◆ WHAT YOU SHOULD DO: Output exactly, in the material below, the lines from the one with "html: none ->" through the one with "left: 11px ->". Omit all pictures.

◆ EXTRACTED INFORMATION:
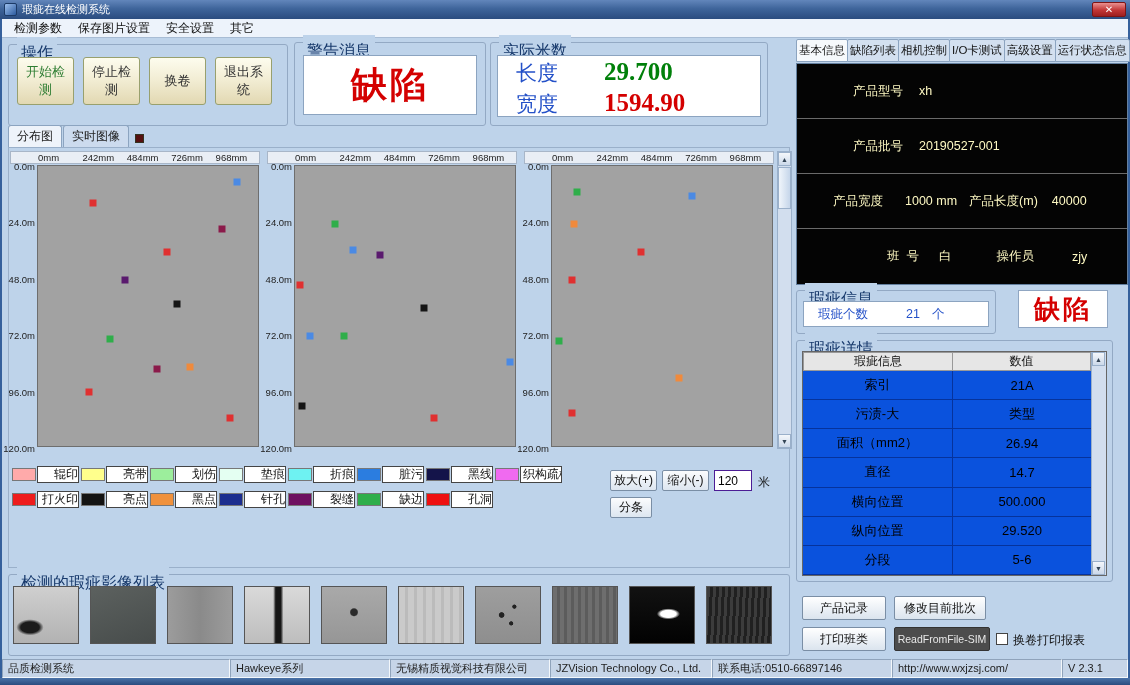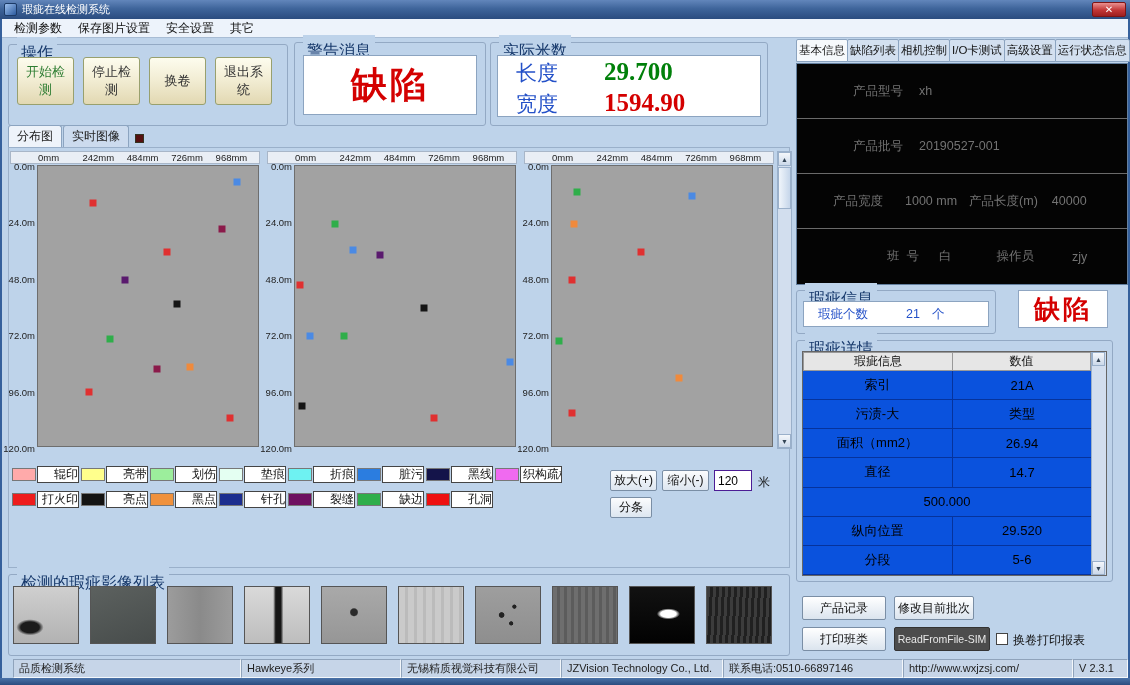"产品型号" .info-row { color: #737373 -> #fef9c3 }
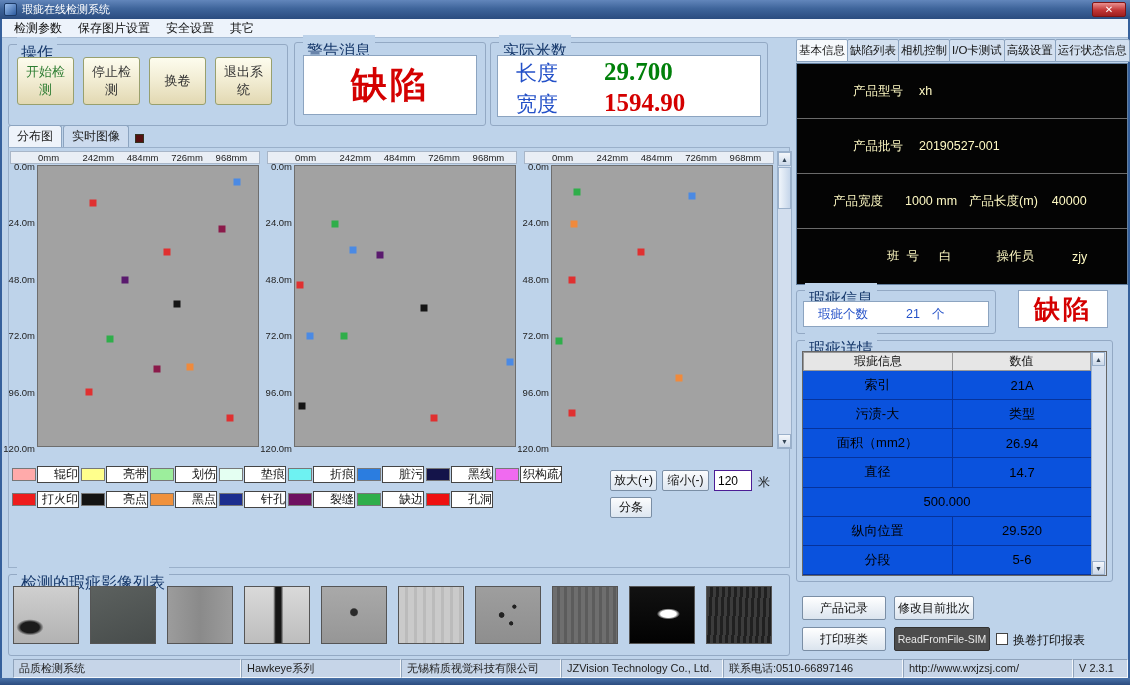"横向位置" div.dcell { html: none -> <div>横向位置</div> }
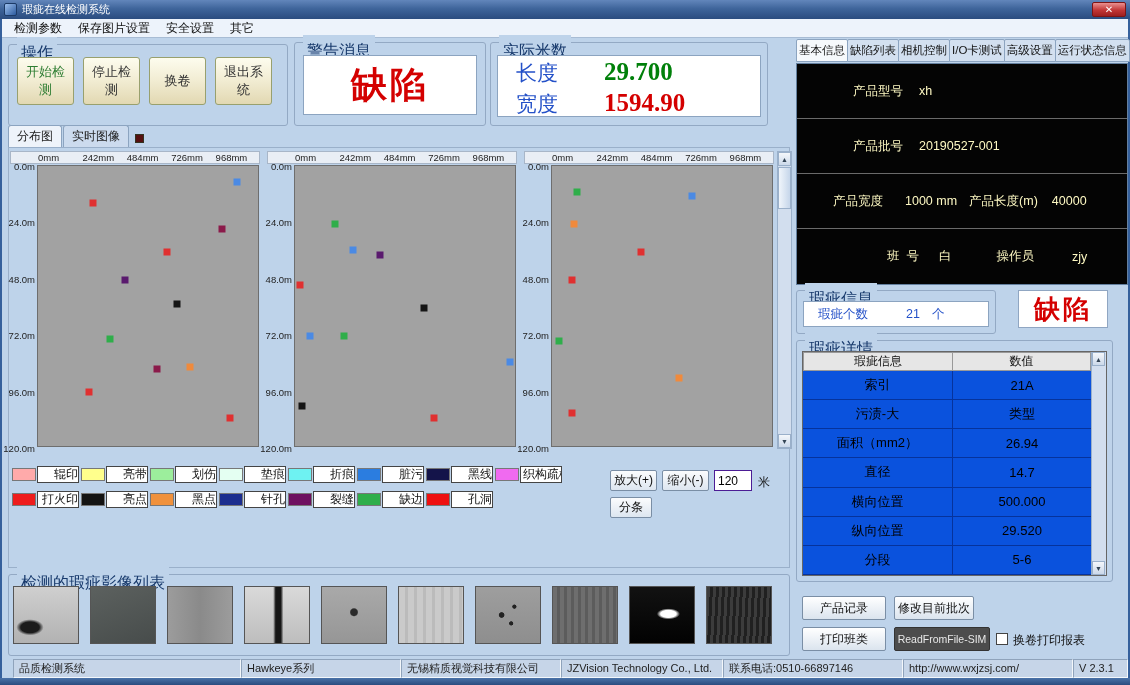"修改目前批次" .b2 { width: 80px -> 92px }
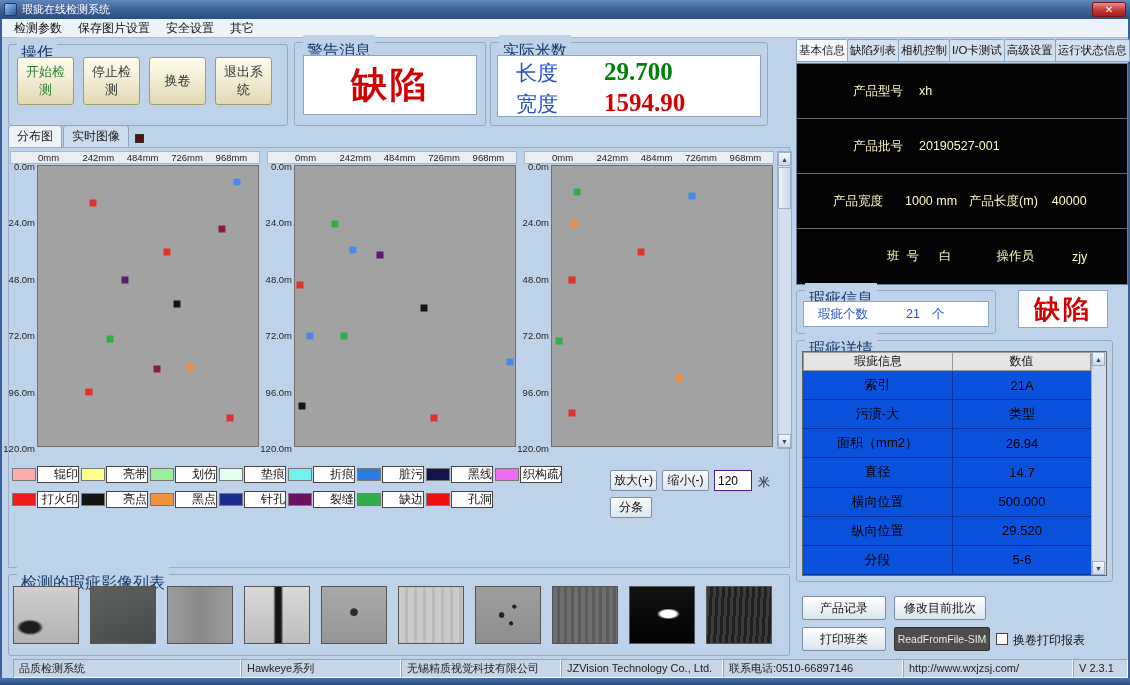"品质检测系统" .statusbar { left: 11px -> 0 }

---

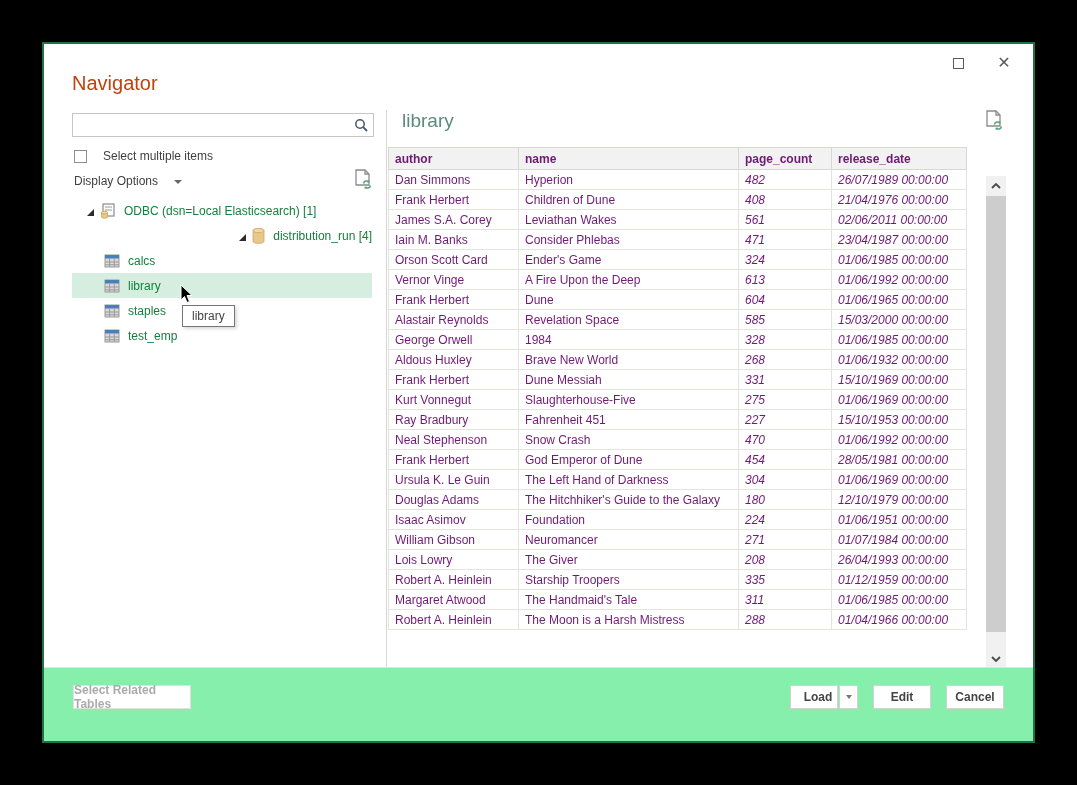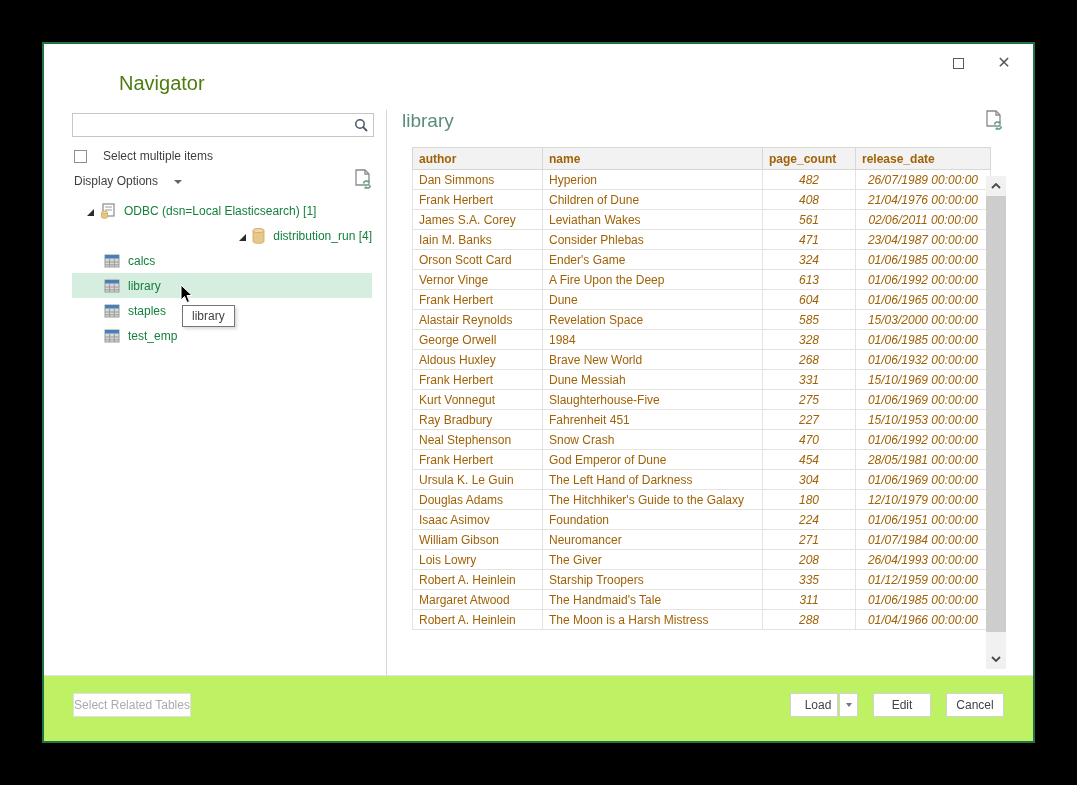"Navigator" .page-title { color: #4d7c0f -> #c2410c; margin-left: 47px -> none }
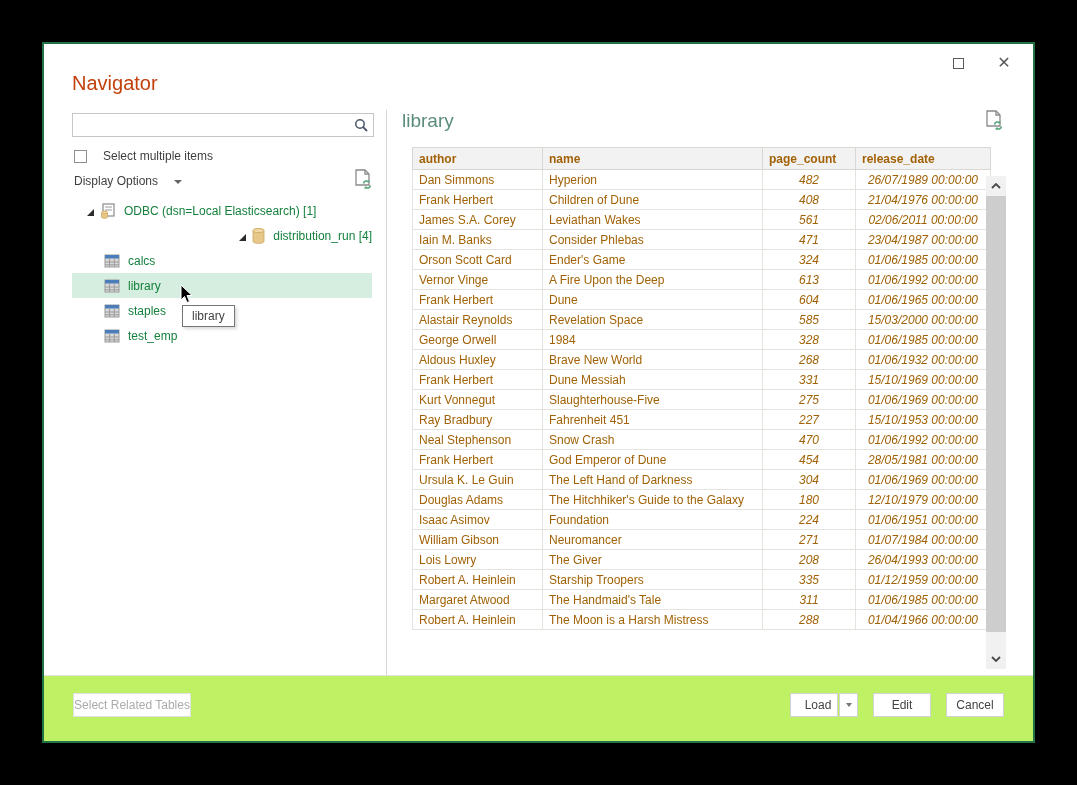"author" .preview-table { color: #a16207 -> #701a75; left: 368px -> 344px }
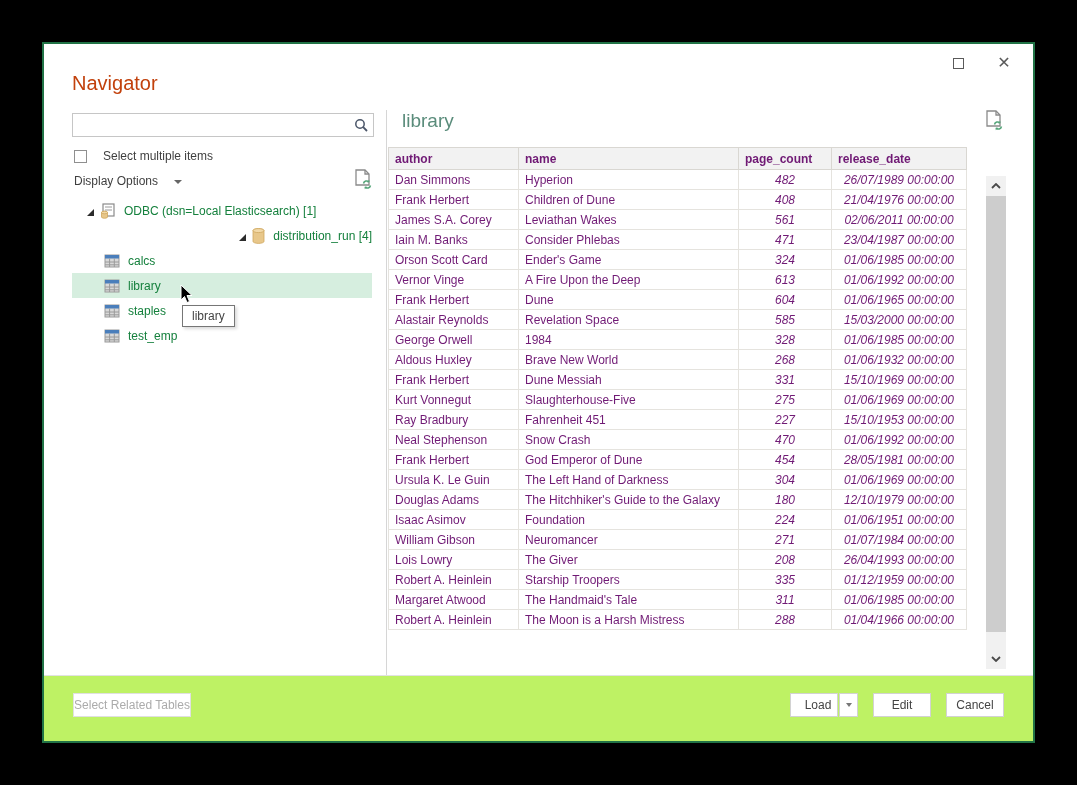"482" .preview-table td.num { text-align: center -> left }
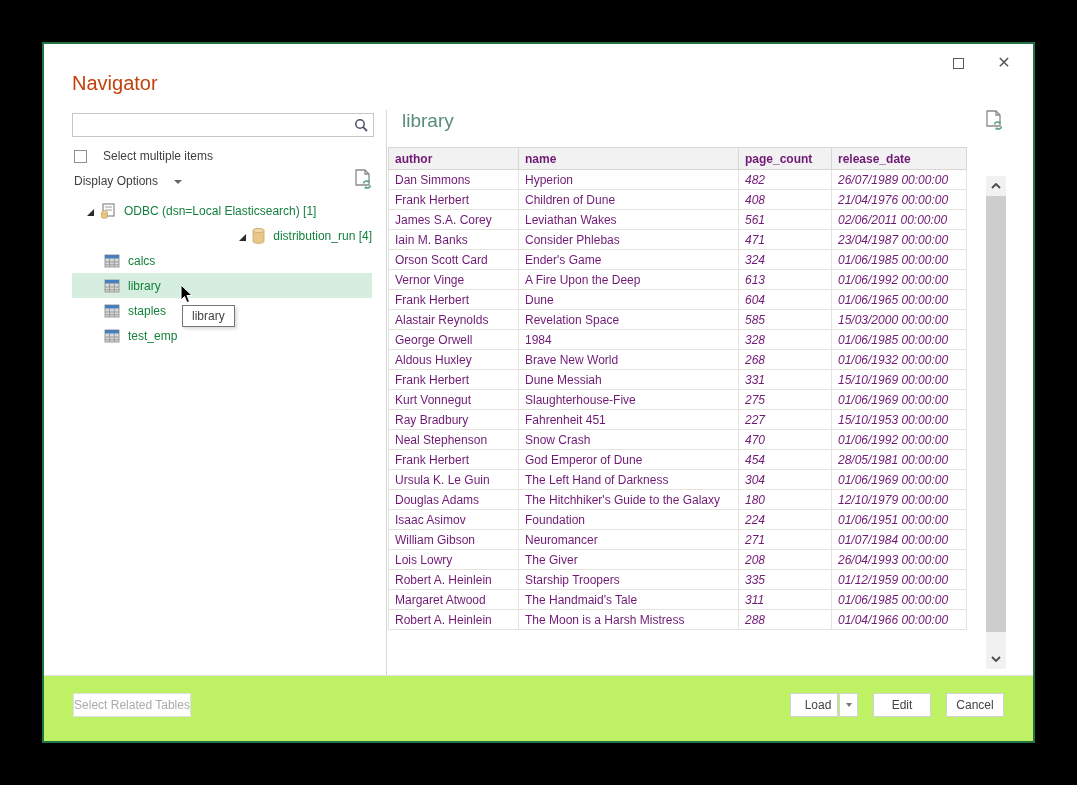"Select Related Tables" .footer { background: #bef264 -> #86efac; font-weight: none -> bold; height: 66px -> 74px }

◆ RESPONSE AREA:
"横向位置" div.dcell { html: none -> <div>横向位置</div> }
"修改目前批次" .b2 { width: 80px -> 92px }
"品质检测系统" .statusbar { left: 11px -> 0 }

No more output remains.